GOAL OF THE EXERCISE:
Leaving out the pictures, restate each record below word for word.

[Records drawn from a dataset]
+ + +
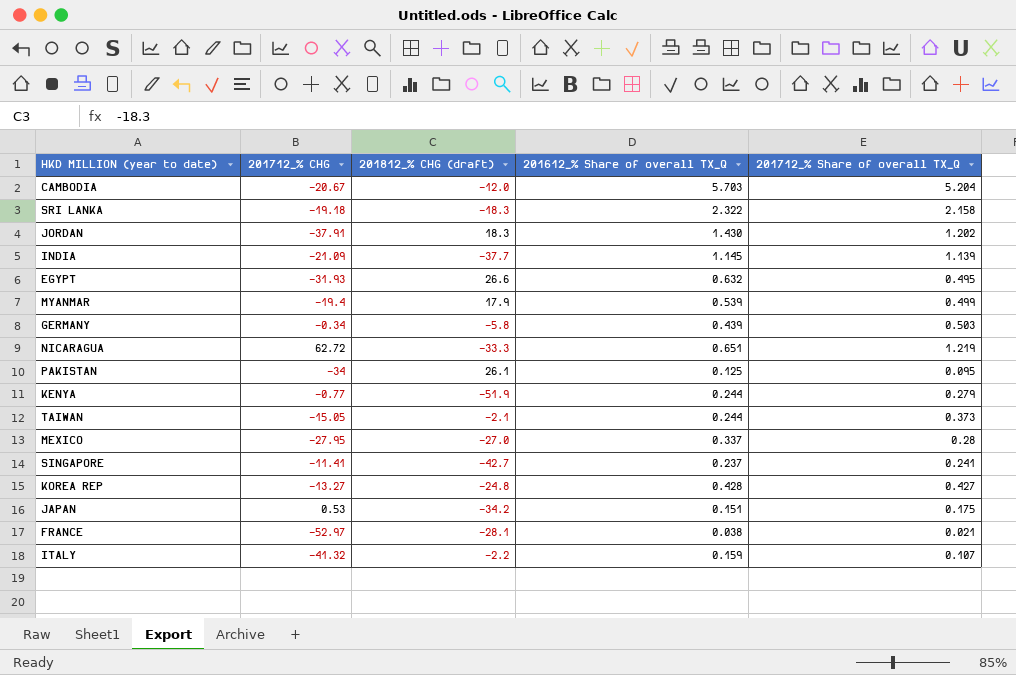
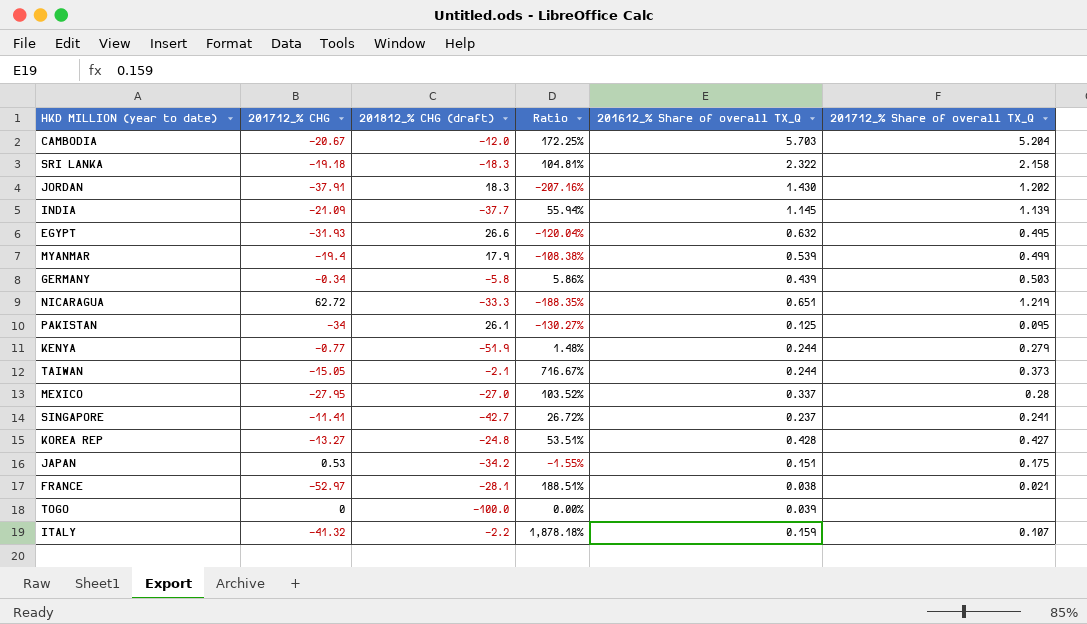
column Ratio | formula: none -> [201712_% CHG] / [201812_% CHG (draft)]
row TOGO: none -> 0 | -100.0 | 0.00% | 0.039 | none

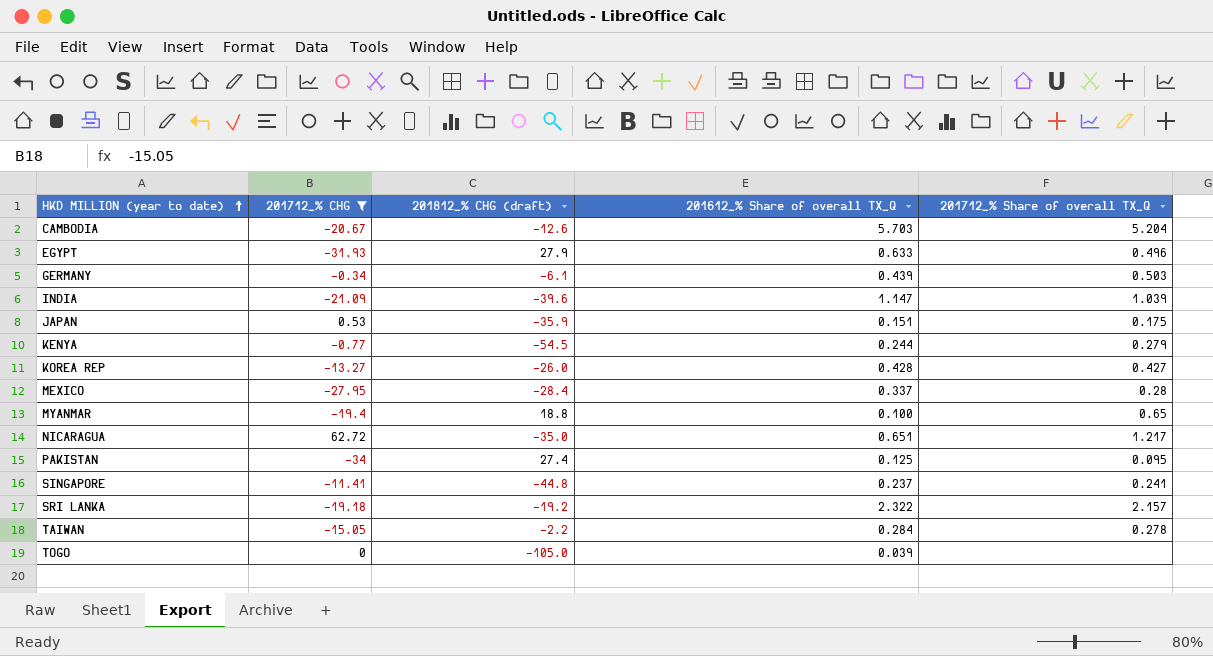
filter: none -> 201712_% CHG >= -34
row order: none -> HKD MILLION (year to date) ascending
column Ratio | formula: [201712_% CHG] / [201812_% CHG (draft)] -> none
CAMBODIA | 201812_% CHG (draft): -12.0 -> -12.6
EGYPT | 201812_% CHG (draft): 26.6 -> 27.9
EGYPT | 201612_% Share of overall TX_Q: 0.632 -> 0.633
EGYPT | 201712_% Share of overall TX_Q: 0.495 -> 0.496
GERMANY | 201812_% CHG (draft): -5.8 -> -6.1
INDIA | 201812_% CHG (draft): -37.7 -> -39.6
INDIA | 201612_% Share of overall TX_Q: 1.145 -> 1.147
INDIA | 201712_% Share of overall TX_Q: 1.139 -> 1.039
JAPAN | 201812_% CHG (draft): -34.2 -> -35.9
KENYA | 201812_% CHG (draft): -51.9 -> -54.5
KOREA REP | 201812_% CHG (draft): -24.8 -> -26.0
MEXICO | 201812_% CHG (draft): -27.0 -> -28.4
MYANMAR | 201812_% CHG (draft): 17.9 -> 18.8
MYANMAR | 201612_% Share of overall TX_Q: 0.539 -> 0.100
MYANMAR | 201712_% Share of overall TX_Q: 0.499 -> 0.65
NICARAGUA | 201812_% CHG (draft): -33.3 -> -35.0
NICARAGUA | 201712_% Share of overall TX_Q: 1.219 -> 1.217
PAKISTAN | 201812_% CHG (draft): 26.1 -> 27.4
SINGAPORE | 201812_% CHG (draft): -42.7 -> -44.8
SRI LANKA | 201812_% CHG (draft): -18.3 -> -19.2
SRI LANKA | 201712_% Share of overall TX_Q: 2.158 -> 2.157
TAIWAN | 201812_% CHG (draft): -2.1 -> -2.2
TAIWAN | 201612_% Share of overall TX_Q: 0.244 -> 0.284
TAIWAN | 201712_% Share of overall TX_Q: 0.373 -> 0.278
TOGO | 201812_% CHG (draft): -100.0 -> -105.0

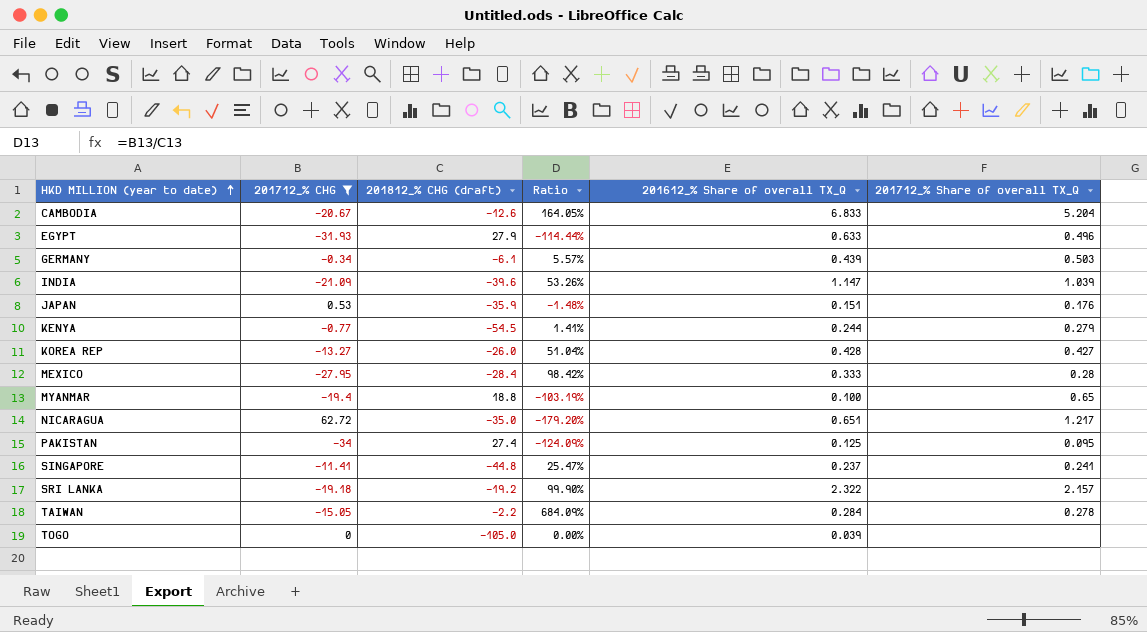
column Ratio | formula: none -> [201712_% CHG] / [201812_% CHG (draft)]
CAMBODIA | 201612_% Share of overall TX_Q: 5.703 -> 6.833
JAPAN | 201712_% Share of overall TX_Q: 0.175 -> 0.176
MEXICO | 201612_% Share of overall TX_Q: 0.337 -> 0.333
+ + +
ANSWER TO THIS TASK:
column Ratio | formula: none -> [201712_% CHG] / [201812_% CHG (draft)]
row TOGO: none -> 0 | -100.0 | 0.00% | 0.039 | none

filter: none -> 201712_% CHG >= -34
row order: none -> HKD MILLION (year to date) ascending
column Ratio | formula: [201712_% CHG] / [201812_% CHG (draft)] -> none
CAMBODIA | 201812_% CHG (draft): -12.0 -> -12.6
EGYPT | 201812_% CHG (draft): 26.6 -> 27.9
EGYPT | 201612_% Share of overall TX_Q: 0.632 -> 0.633
EGYPT | 201712_% Share of overall TX_Q: 0.495 -> 0.496
GERMANY | 201812_% CHG (draft): -5.8 -> -6.1
INDIA | 201812_% CHG (draft): -37.7 -> -39.6
INDIA | 201612_% Share of overall TX_Q: 1.145 -> 1.147
INDIA | 201712_% Share of overall TX_Q: 1.139 -> 1.039
JAPAN | 201812_% CHG (draft): -34.2 -> -35.9
KENYA | 201812_% CHG (draft): -51.9 -> -54.5
KOREA REP | 201812_% CHG (draft): -24.8 -> -26.0
MEXICO | 201812_% CHG (draft): -27.0 -> -28.4
MYANMAR | 201812_% CHG (draft): 17.9 -> 18.8
MYANMAR | 201612_% Share of overall TX_Q: 0.539 -> 0.100
MYANMAR | 201712_% Share of overall TX_Q: 0.499 -> 0.65
NICARAGUA | 201812_% CHG (draft): -33.3 -> -35.0
NICARAGUA | 201712_% Share of overall TX_Q: 1.219 -> 1.217
PAKISTAN | 201812_% CHG (draft): 26.1 -> 27.4
SINGAPORE | 201812_% CHG (draft): -42.7 -> -44.8
SRI LANKA | 201812_% CHG (draft): -18.3 -> -19.2
SRI LANKA | 201712_% Share of overall TX_Q: 2.158 -> 2.157
TAIWAN | 201812_% CHG (draft): -2.1 -> -2.2
TAIWAN | 201612_% Share of overall TX_Q: 0.244 -> 0.284
TAIWAN | 201712_% Share of overall TX_Q: 0.373 -> 0.278
TOGO | 201812_% CHG (draft): -100.0 -> -105.0

column Ratio | formula: none -> [201712_% CHG] / [201812_% CHG (draft)]
CAMBODIA | 201612_% Share of overall TX_Q: 5.703 -> 6.833
JAPAN | 201712_% Share of overall TX_Q: 0.175 -> 0.176
MEXICO | 201612_% Share of overall TX_Q: 0.337 -> 0.333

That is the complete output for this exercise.